🤖 AI Summary
To address the vulnerability of CNNs to texture-based adversarial attacks and their overreliance on fragile texture features, this paper proposes the Defective CNN, introducing the novel defective convolutional layer: it embeds “defective neurons” with constant activation values into standard convolutions to actively suppress texture sensitivity and compel the model to learn more robust shape-based representations. Unlike conventional approaches, our method requires no adversarial training; instead, it achieves intrinsic robustness against black-box and transfer-based attacks through structured regularization. Evaluated on mainstream transfer-attack benchmarks, it achieves state-of-the-art performance at the time—significantly outperforming standard CNNs—while preserving inference efficiency and architectural compatibility. The core contribution is a paradigm shift: leveraging structural defects as a mechanism for inducing robustness. This offers a training-free, highly interpretable alternative for adversarial defense.
📝 Abstract
Robustness of convolutional neural networks (CNNs) has gained in importance on account of adversarial examples, i.e., inputs added as well-designed perturbations that are imperceptible to humans but can cause the model to predict incorrectly. Recent research suggests that the noises in adversarial examples break the textural structure, which eventually leads to wrong predictions. To mitigate the threat of such adversarial attacks, we propose defective convolutional networks that make predictions relying less on textural information but more on shape information by properly integrating defective convolutional layers into standard CNNs. The defective convolutional layers contain defective neurons whose activations are set to be a constant function.
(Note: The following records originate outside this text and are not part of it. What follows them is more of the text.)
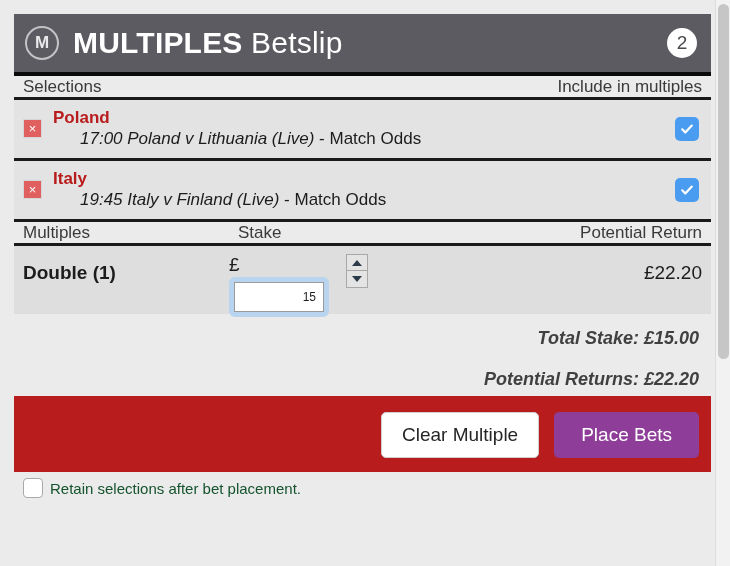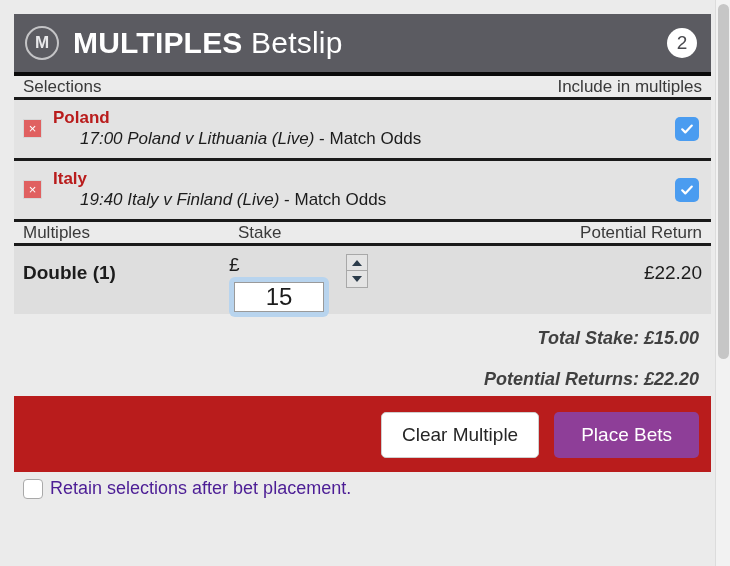--- a/index.html
+++ b/index.html
@@ -346,7 +346,7 @@
     <div class="remove-btn">×</div>
     <div class="sel-text">
       <div class="sel-name">Italy</div>
-      <div class="sel-meta"><span class="ev">19:40 Italy v Finland (Live)</span><span> - Match Odds</span></div>
+      <div class="sel-meta"><span class="ev">19:45 Italy v Finland (Live)</span><span> - Match Odds</span></div>
     </div>
     <div class="chk-blue">
       <svg width="16" height="16" viewBox="0 0 16 16" aria-hidden="true">

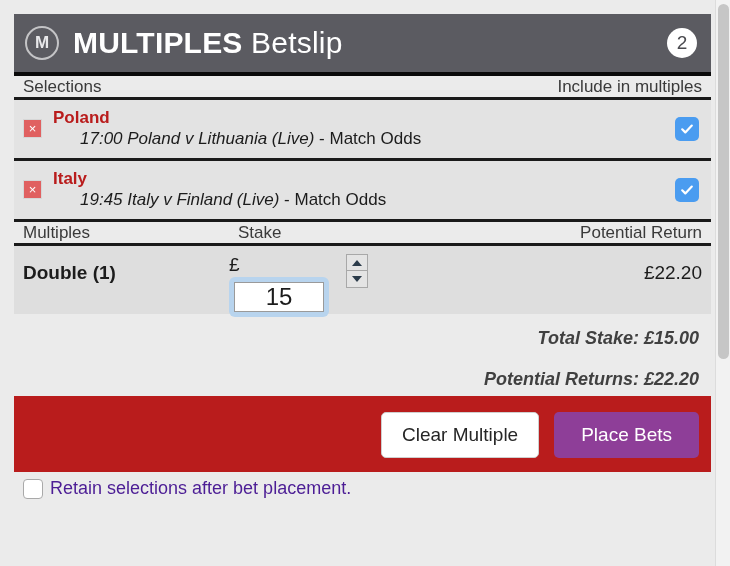--- a/index.html
+++ b/index.html
@@ -199,9 +199,9 @@
     border: 1px solid #9a9a9a;
     background: #ffffff;
     font-family: "Liberation Sans", sans-serif;
-    font-size: 24px;
+    font-size: 12px;
     color: #1c1c1c;
-    text-align: center;
+    text-align: right;
     padding: 0 7px;
     outline: none;
   }

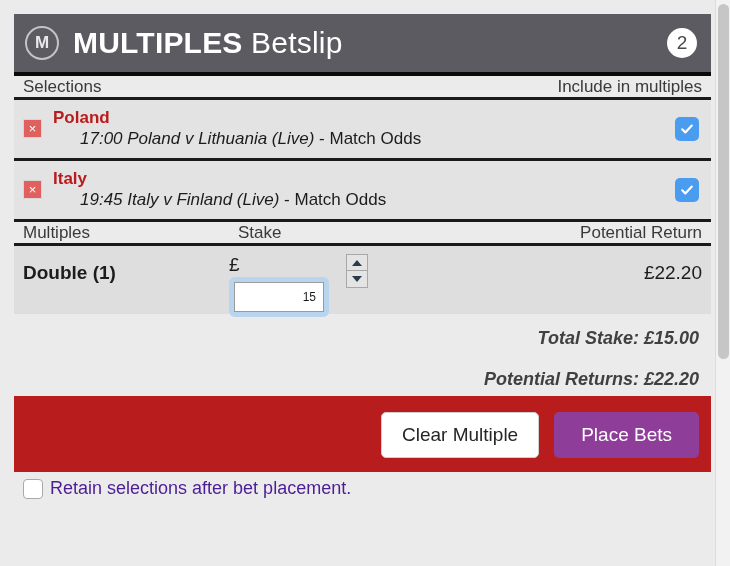--- a/index.html
+++ b/index.html
@@ -305,8 +305,8 @@
     cursor: pointer;
   }
   .retain-label {
-    font-size: 18px;
-    color: #4c1d95;
+    font-size: 15px;
+    color: #14532d;
   }
 </style>
 </head>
As defective neurons contain no information and are far different from standard neurons in its spatial neighborhood, the textural features cannot be accurately extracted, and so the model has to seek other features for classification, such as the shape. We show extensive evidence to justify our proposal and demonstrate that defective CNNs can defense against black-box attacks better than standard CNNs. In particular, they achieve state-of-the-art performance against transfer-based attacks without any adversarial training being applied.